Rush Wright Associates worked with Grocon and allied architects and consultants to deliver the first stage of Grocon’s landmark Swanston Square project. Our role includes the design and delivery of the striking Wintergarden landscape beneath the unprecedented geometry of the glazed roof by ARM Architecture.
The Wintergarden at Swanston Square evidences these competing forces in spades. The space accepts the last northern gesture of the Swanston Street axis, framed by tall buildings on either side, and with a remarkable, glazed canopy showing what is possible in the interstices of our compact, increasingly dense CBD. It creates wind and rain protection, and a fresh urban type.
The design evokes the tradition of Melbourne’s arcades and laneways, the true idea of the Wintergarden, and salvages a delightful space from just the space between buildings.
Rainforest plantings are derived from mixed Australian and exotic flora, while light levels are augmented twice daily in the cool season to ensure appropriate day length and lux levels for healthy plant growth. Light levels were extensively modelled at design stage, and to minimise the need for artificial light. Glass selection, frit, primary and secondary steel were all modelled to check illumination, with the assistance of Inhabit Group,ESD Engineers.

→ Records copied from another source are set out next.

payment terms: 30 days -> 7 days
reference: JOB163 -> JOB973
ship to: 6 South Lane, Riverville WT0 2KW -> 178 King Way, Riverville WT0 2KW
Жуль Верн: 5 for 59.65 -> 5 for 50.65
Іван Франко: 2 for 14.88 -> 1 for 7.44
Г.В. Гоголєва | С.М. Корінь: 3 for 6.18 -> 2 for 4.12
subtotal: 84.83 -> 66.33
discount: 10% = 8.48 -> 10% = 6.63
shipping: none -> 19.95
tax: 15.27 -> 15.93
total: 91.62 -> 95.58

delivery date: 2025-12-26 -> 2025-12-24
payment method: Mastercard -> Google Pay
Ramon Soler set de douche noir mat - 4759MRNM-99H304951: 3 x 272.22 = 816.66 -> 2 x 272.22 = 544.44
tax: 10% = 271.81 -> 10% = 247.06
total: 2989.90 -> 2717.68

The project is the first stage of the public realm for this site, where a future stage will extend the Wintergarden from Swanston Street westwards to Bouverie Street. The developers of the adjoining sites are also already exploring how to extend the design aesthetic to new plaza spaces on the site, to create the final, integrated network of public spaces.
Seating was initially polished precast, but was executed, instead in situ. We suggested ‘white’ for the portals, and so it became (a nod to the great glasshouses of Europe, perhaps).
Grocon, and builders Probuild, have sponsored a brave experiment. A unique and memorable space, the Wintergarden is a first in a series to be created on the site, forming a benchmark for future city spaces and a laboratory of architectural and landscape design.